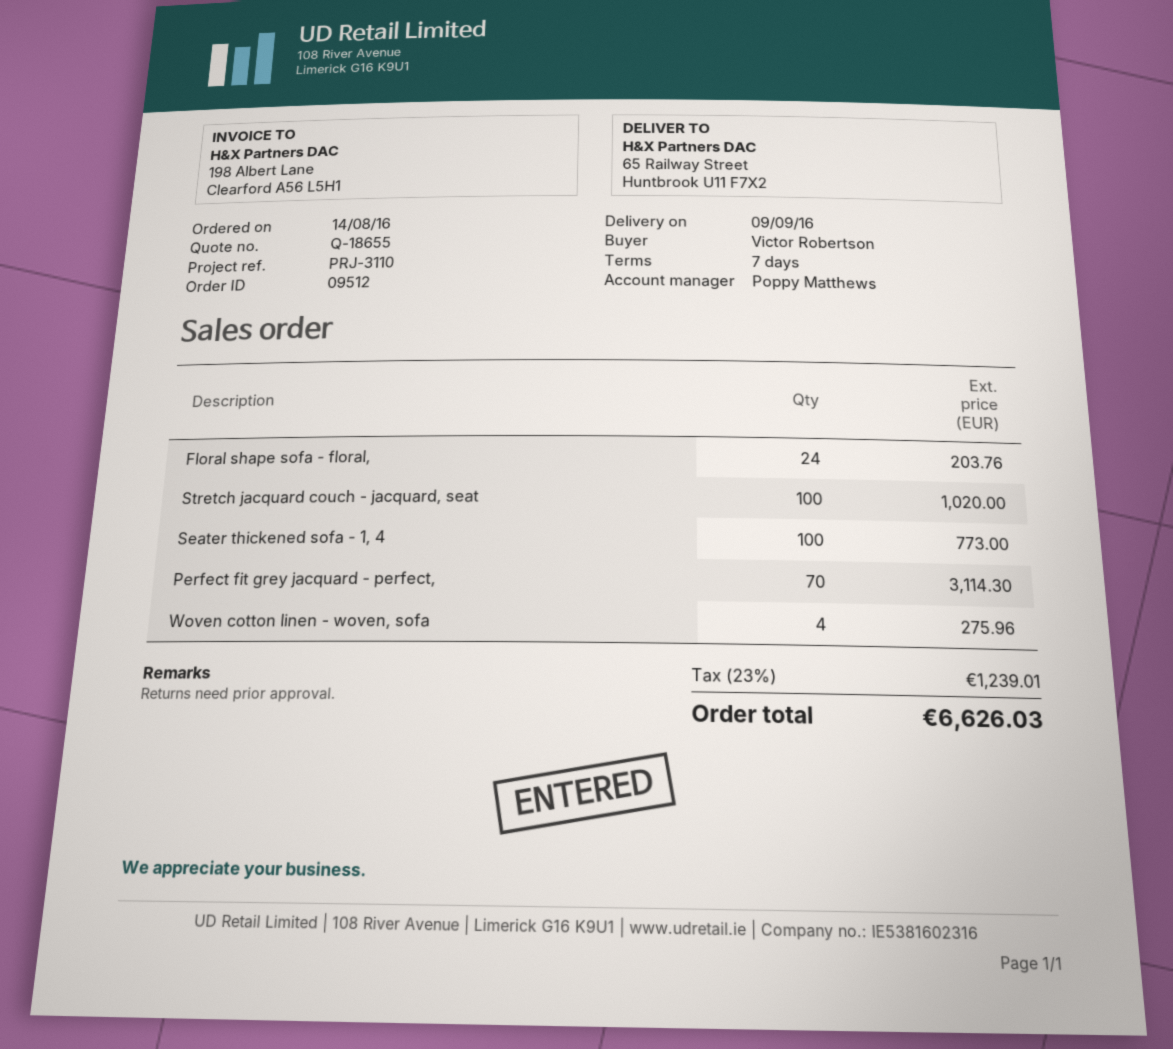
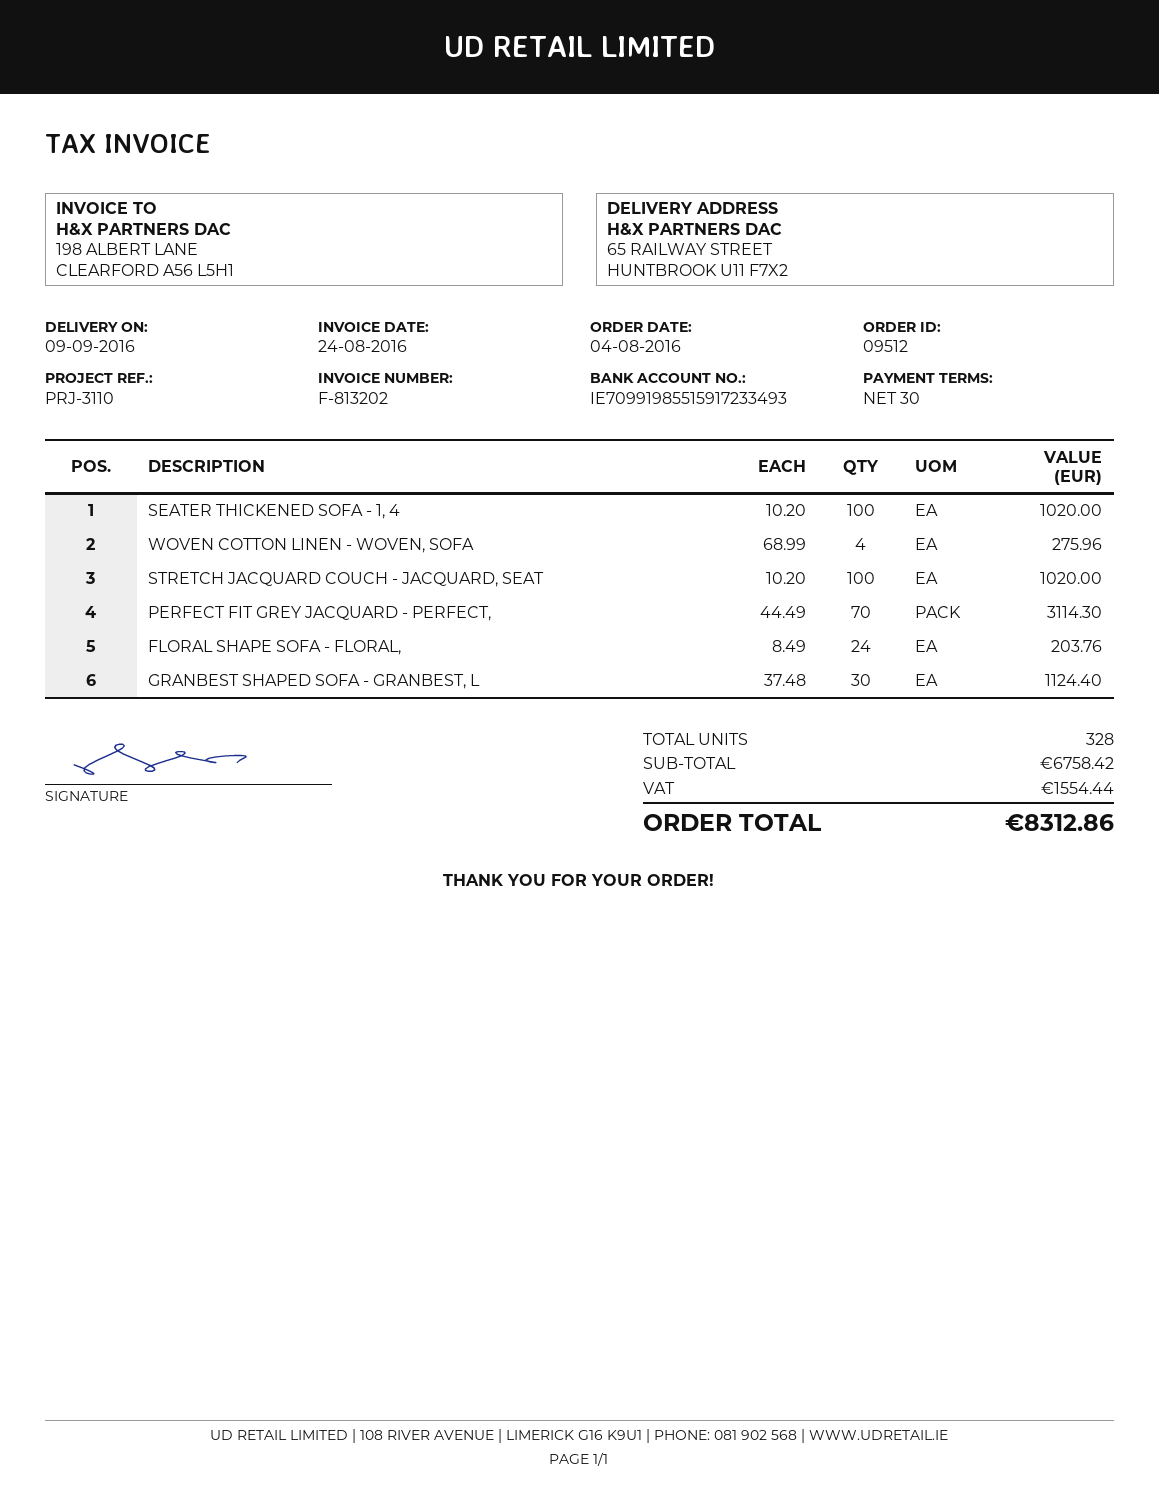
order date: 2016-08-14 -> 2016-08-04
payment terms: 7 days -> 30 days
Seater thickened sofa - 1, 4: 100 for 773.00 -> 100 for 1020.00
GRANBEST SHAPED SOFA - GRANBEST, L: none -> 30 for 1124.40
tax: 1239.01 -> 1554.44
total: 6626.03 -> 8312.86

Aim of the exercise: Do not include images; quote all of the entries above exactly.

Task response:
order date: 2016-08-14 -> 2016-08-04
payment terms: 7 days -> 30 days
Seater thickened sofa - 1, 4: 100 for 773.00 -> 100 for 1020.00
GRANBEST SHAPED SOFA - GRANBEST, L: none -> 30 for 1124.40
tax: 1239.01 -> 1554.44
total: 6626.03 -> 8312.86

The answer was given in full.